What happens if my medical bill goes to collections?
Ignoring a medical bill won’t make it go away. A medical provider can send the debt to collections. Legally, debt collectors are not allowed to harass you, lie, or conduct unfair practices. In reality, debt collectors are notorious for breaking rules and using underhanded tactics to get payments.
The three major credit bureaus wait 180 days before including medical debt on your credit report. Some credit score calculation models will ignore paid collection accounts, as well. If you’re able to pay debt or agree to a payment plan to keep your medical debt out of collections, you may be able to avoid hurting your credit score. However, if a medical debt goes on too long unpaid, it can impact your credit and remain on your report for 7 years.
Get help paying medical bills
Instead of rushing to replace medical debt with another loan, take time to understand your options and reach out for financial assistance.
- Medicaid and CHIP help pay medical costs for children in families who can’t afford health insurance.
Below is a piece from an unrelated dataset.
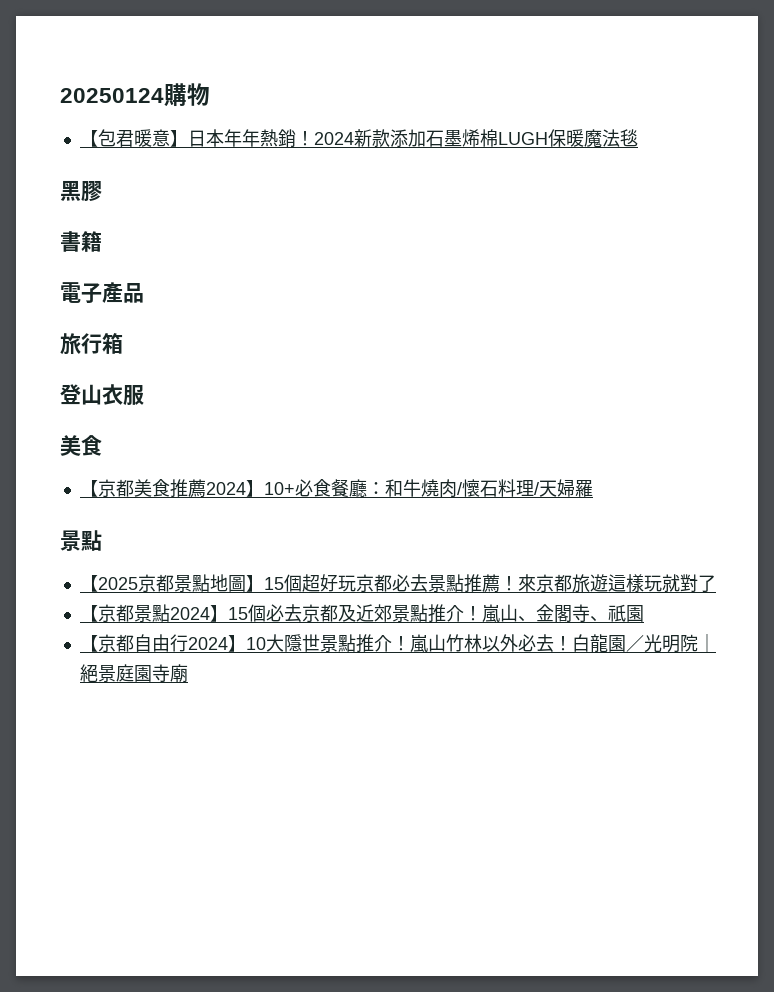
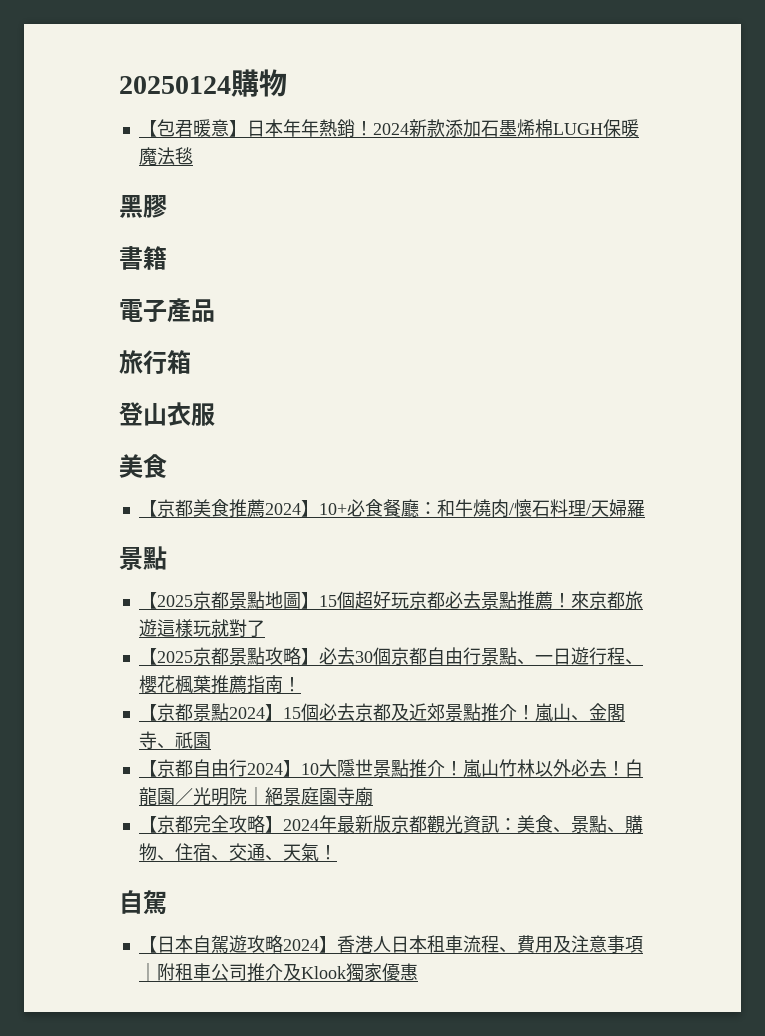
+ 【2025京都景點攻略】必去30個京都自由行景點、一日遊行程、櫻花楓葉推薦指南！
+ 【京都完全攻略】2024年最新版京都觀光資訊：美食、景點、購物、住宿、交通、天氣！
+ 自駕
+ 【日本自駕遊攻略2024】香港人日本租車流程、費用及注意事項｜附租車公司推介及Klook獨家優惠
- Social Security Administration (SSA) offices and Medicare may be able to help people over 65, people with disabilities, and people with end-stage kidney disease.
- Cancer patients and others with chronic illnesses may have trouble making ends meet financially. A support organization related to your condition (e.g., the American Cancer Society) may offer resources for patients and families to find financial assistance for medical bills and other critical expenses.
- State government programs: California, New Jersey, New York, Rhode Island, and Washington state offer paid leave benefits for caregivers.
For general guidance on debt, you can speak with a nonprofit credit counselor to see if there are ways to consolidate or lower your total debts to a more manageable balance.
Are loans a good way to pay off medical debt?
If you decide a loan is your best option to pay off medical debt, remember that not all funding is equal. Choosing a reputable financier and repayment terms that you’re confident you can meet is essential.
Repayment terms can feel like the hardest challenge to overcome. Medical expenses are typically interest free, so paying them off with an interest-bearing loan (like a credit card) can feel like a step backward. If making monthly payments to the hospital strains your finances, it can also feel like making monthly payments to another lender will be no better.
For some families, a Home Value Investment with Noah could be a viable solution to get help with medical bills. The Noah investment gives homeowners a lump sum of money immediately. There are no monthly payments or interest. Instead, the eventual repayment is based on how your home value has changed over time. For homeowners who already planned to move in the coming years (e.g., to downsize), this can be an easy way to use home equity toward a current need, instead of waiting for years to access that value.
A medical emergency can affect anyone, and no one should have to face the prospect of ruinous debt to access needed medical care. If you’re struggling to find help paying medical bills, talk to an experienced financial professional about where to access financial aid resources to pay your debt and protect your credit.